Alfred University’s Foster Lake environment supports a bird banding project with continental implications.
A 2019 article in Science reported the North American continent has lost approximately 3 billion birds since 1970, a 30 percent decline in bird population. Those numbers are of particular concern to Alfred University Professor of Environmental Science Fred Beaudry and Environmental Studies Technician Nicole Munkwitz.
For years, the couple has been conducting research in Alfred relating to bird populations, originally on Pine Hill and for the last six years at Alfred University’s Foster Lake.

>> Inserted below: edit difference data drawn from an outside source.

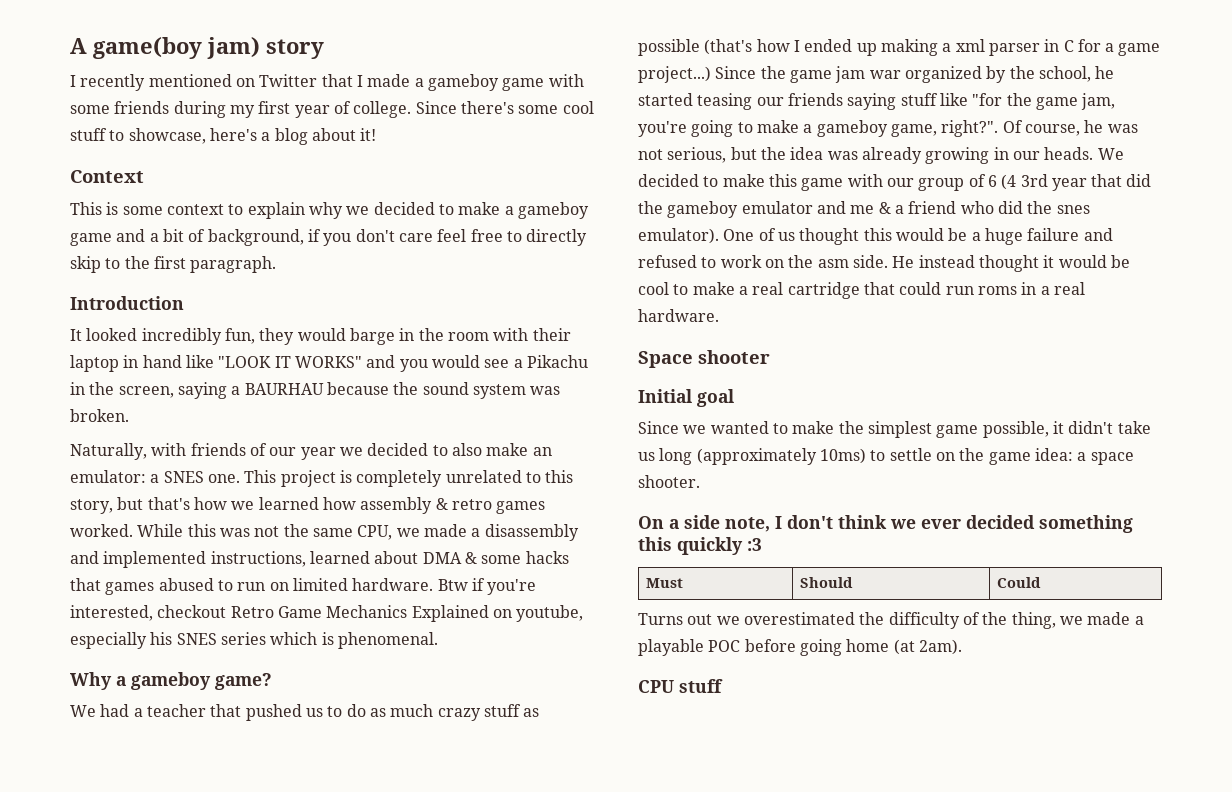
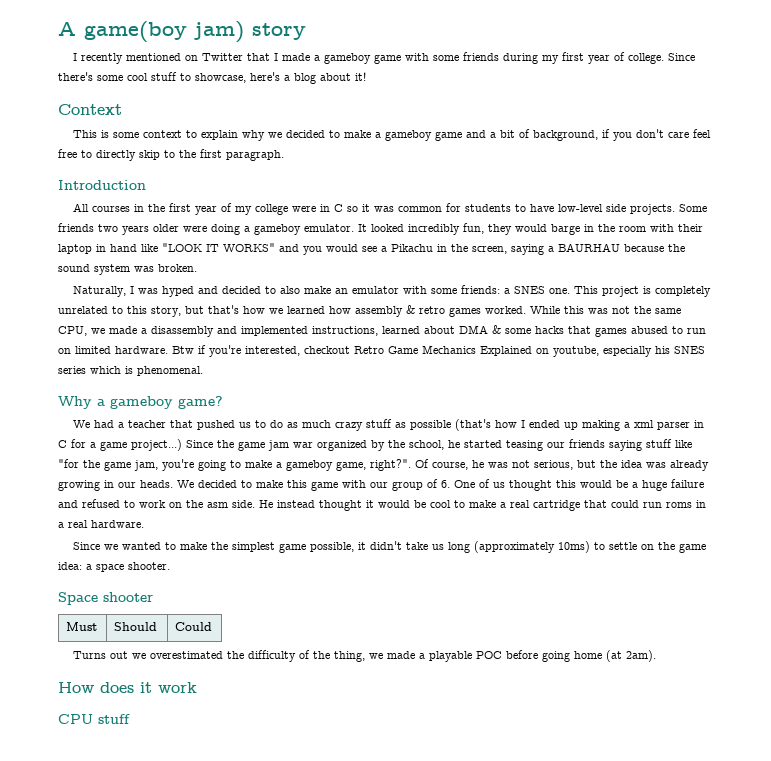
+ All courses in the first year of my college were in C so it was common for students to have low-level side projects. Some friends two years older were doing a gameboy emulator.
- Naturally, with friends of our year we decided to also make an emulator: a SNES one.
+ Naturally, I was hyped and decided to also make an emulator with some friends: a SNES one.
- We decided to make this game with our group of 6 (4 3rd year that did the gameboy emulator and me & a friend who did the snes emulator). One of us thought this would be a huge failure and refused to work on the asm side.
+ We decided to make this game with our group of 6. One of us thought this would be a huge failure and refused to work on the asm side.
- Space shooter
- Initial goal
- On a side note, I don't think we ever decided something this quickly :3
+ Space shooter
+ How does it work

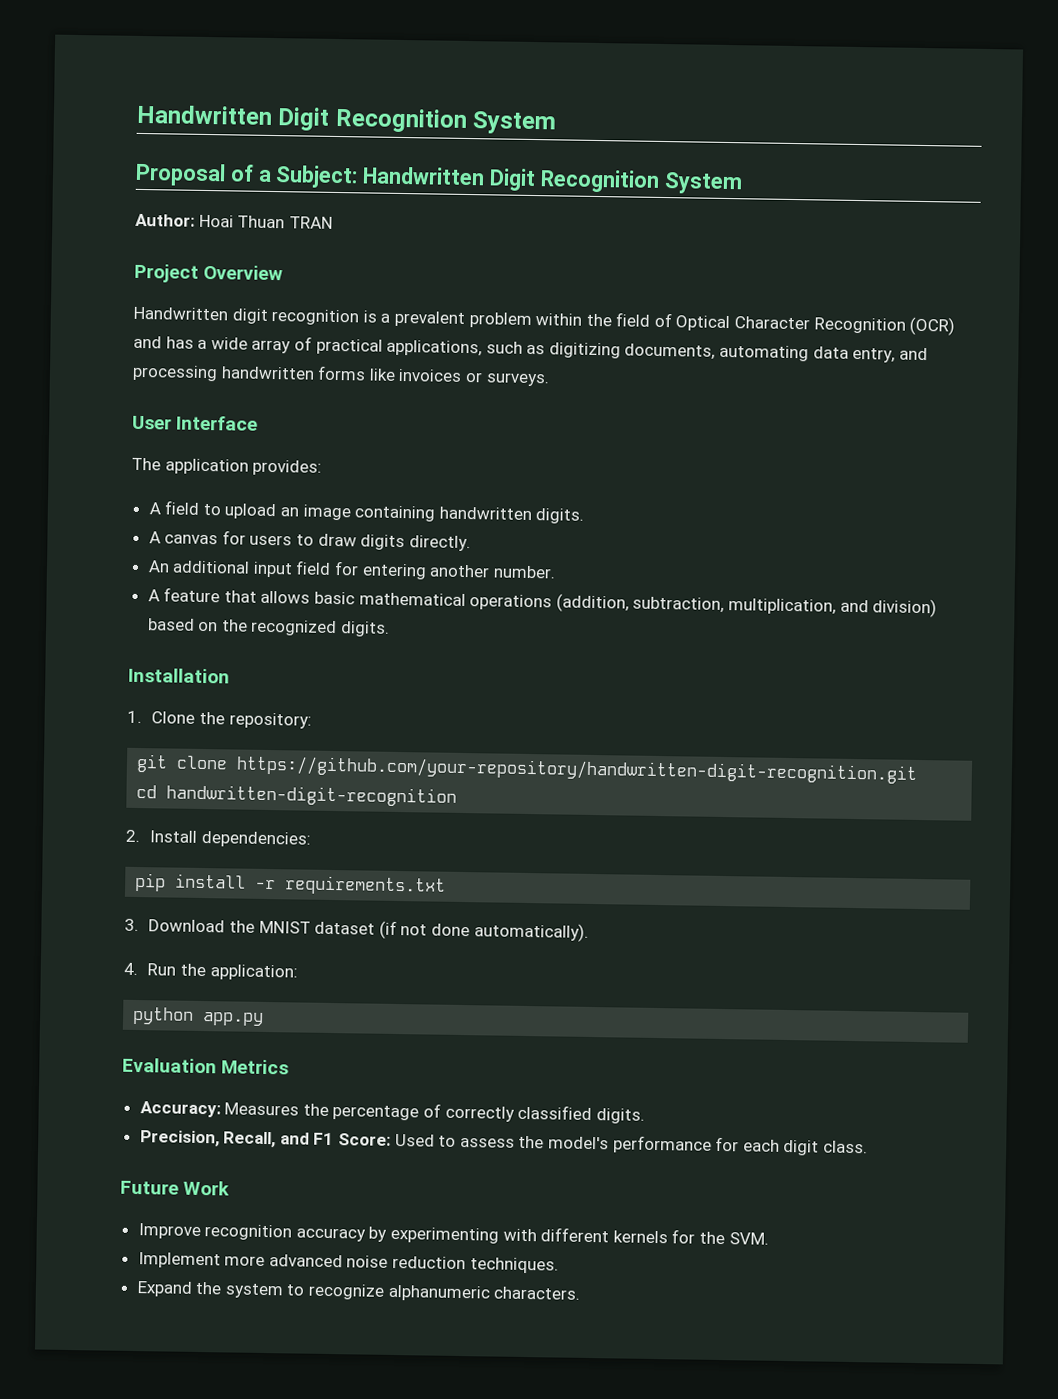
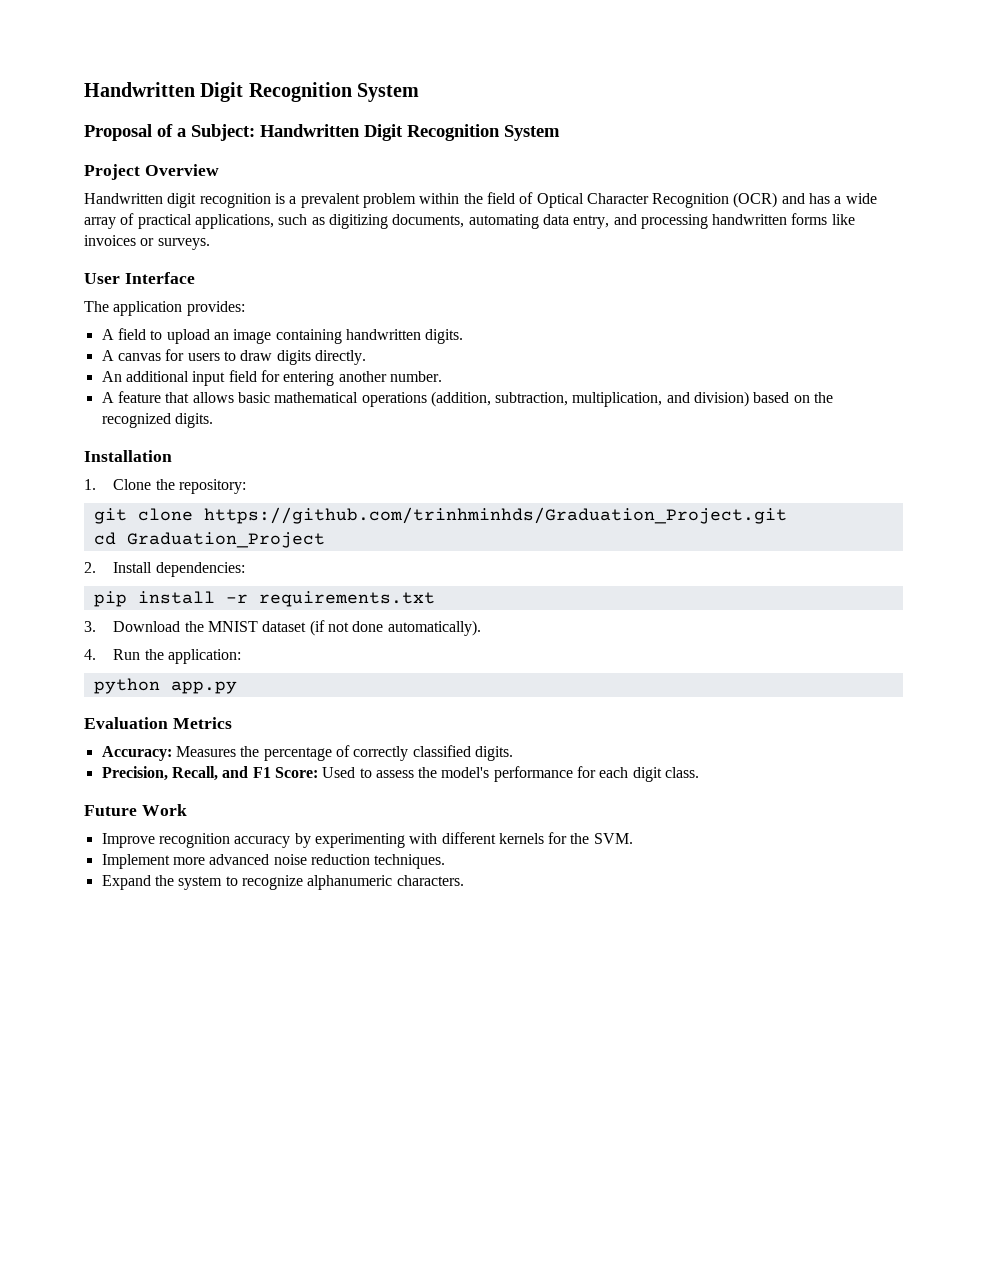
- Author: Hoai Thuan TRAN
- git clone https://github.com/your-repository/handwritten-digit-recognition.git
+ git clone https://github.com/trinhminhds/Graduation_Project.git
- cd handwritten-digit-recognition
+ cd Graduation_Project

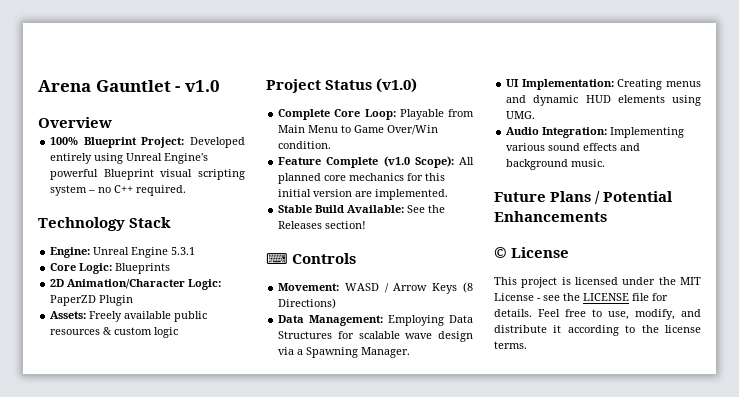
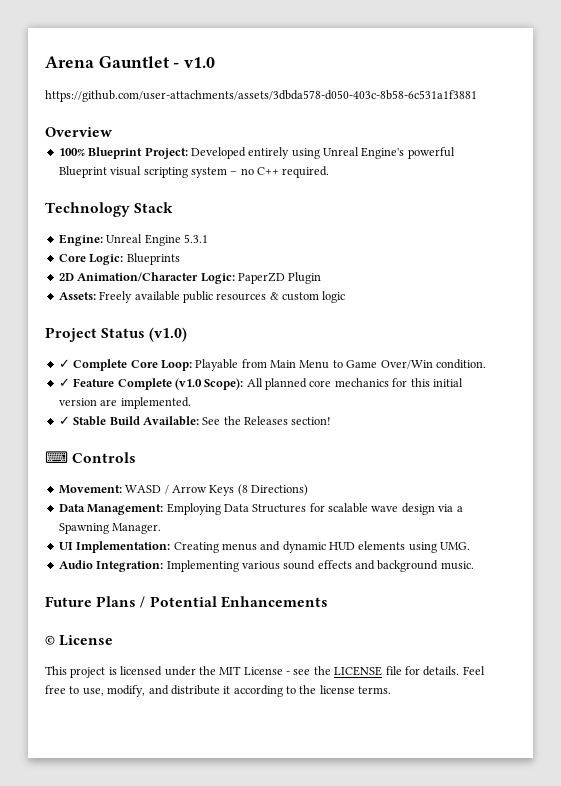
+ https://github.com/user-attachments/assets/3dbda578-d050-403c-8b58-6c531a1f3881
- Complete Core Loop: Playable from Main Menu to Game Over/Win condition.
+ ✓ Complete Core Loop: Playable from Main Menu to Game Over/Win condition.
- Feature Complete (v1.0 Scope): All planned core mechanics for this initial version are implemented.
+ ✓ Feature Complete (v1.0 Scope): All planned core mechanics for this initial version are implemented.
- Stable Build Available: See the Releases section!
+ ✓ Stable Build Available: See the Releases section!

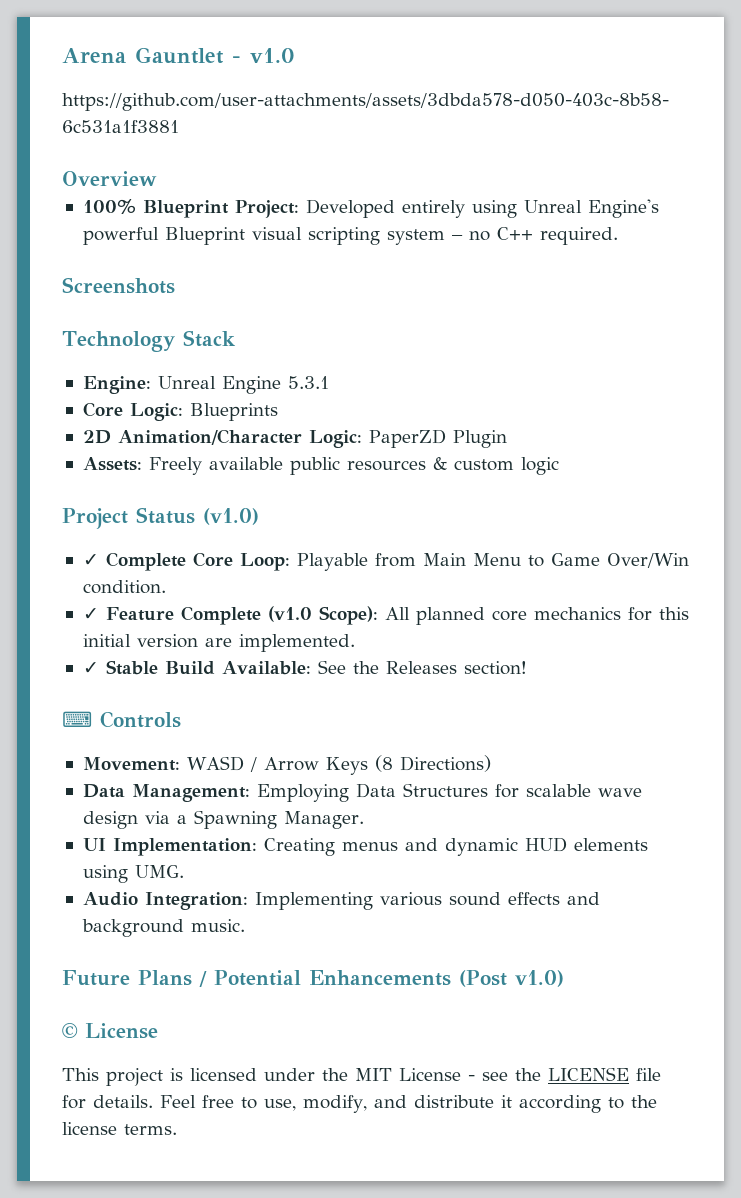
+ Screenshots
- Future Plans / Potential Enhancements
+ Future Plans / Potential Enhancements (Post v1.0)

Beaudry teaches an ornithology class in the Division of Environmental Studies and Geology, which includes bird banding, and during the summer months, he and Munkwitz oversee bird banding in connection with the Institute for Bird Populations and its Monitoring Avian Productivity and Survivorship (MAPS) program.
“The data allows us to track bird demography,” Beaudry explains. “We can use the data to assess how well birds are reproducing and surviving.”
There are currently about 1,200 MAPS stations around the U.S., including the Foster Lake operation, which has its own proper name: The Nancy and Frederick Emerson Bird Banding Station. A 1957 graduate of Alfred University, Emerson and his wife funded the development of the station, where nets are deployed along a network of trails in the woods. Volunteers help Beaudry and Munkwitz free birds that have flown into the nets; the birds are weighed, banded, and released; the data is recorded and relayed to the national MAPS project.
“Given declining bird populations, we need to know where the problems are,” Beaudry says. Part of that answer is tied to the loss of breeding habitat, the result of human economic behavior tied to deforestation, agriculture, and mining. “Another problem is likely a declining insect population,” Beaudry said. “Birds eat insects, and vast amounts of insecticide are sprayed in fields to get rid of bugs.”
Beaudry and Munkwitz’s research focuses on year-round bird populations and migratory bird populations. Western New York occupies a thoroughfare for eastern migratory birds, who winter from the southern U.S. States to South America, then migrate north for nesting.
Beaudry notes healthy bird populations serve an ecological function: they perform a pest control function by eating bugs; they also are food for other animals. They also play a larger role in humans’ quality of life. “The presence of birds enriches our lives,” Beaudry says. “Physiological stress tends to decline with birdsong in the background.”
Beaudry and Munkwitz met in southern New Mexico during a bird research expedition. They moved to Alfred in 2010 and established the bird banding operation on Pine Hill.
In the summer, the work begins early, between 5:30 and 6 a.m., when the birds are busiest. They fly into the nets, which have been hung between trees in the woods. Beaudry, Munkwitz, and friends visit the nets every half hour, free the birds, and bring them to the station, restrained in individual sacks, for assessment.
“It’s a lot of work, the woods can be muddy, and we start when it’s still dark,” Beaudry says. “With friends joining in though, that leads to everyone having a little fun.”
He adds, “The students enjoy it too. It’s an educational experience that’s a little off their usual beaten paths.”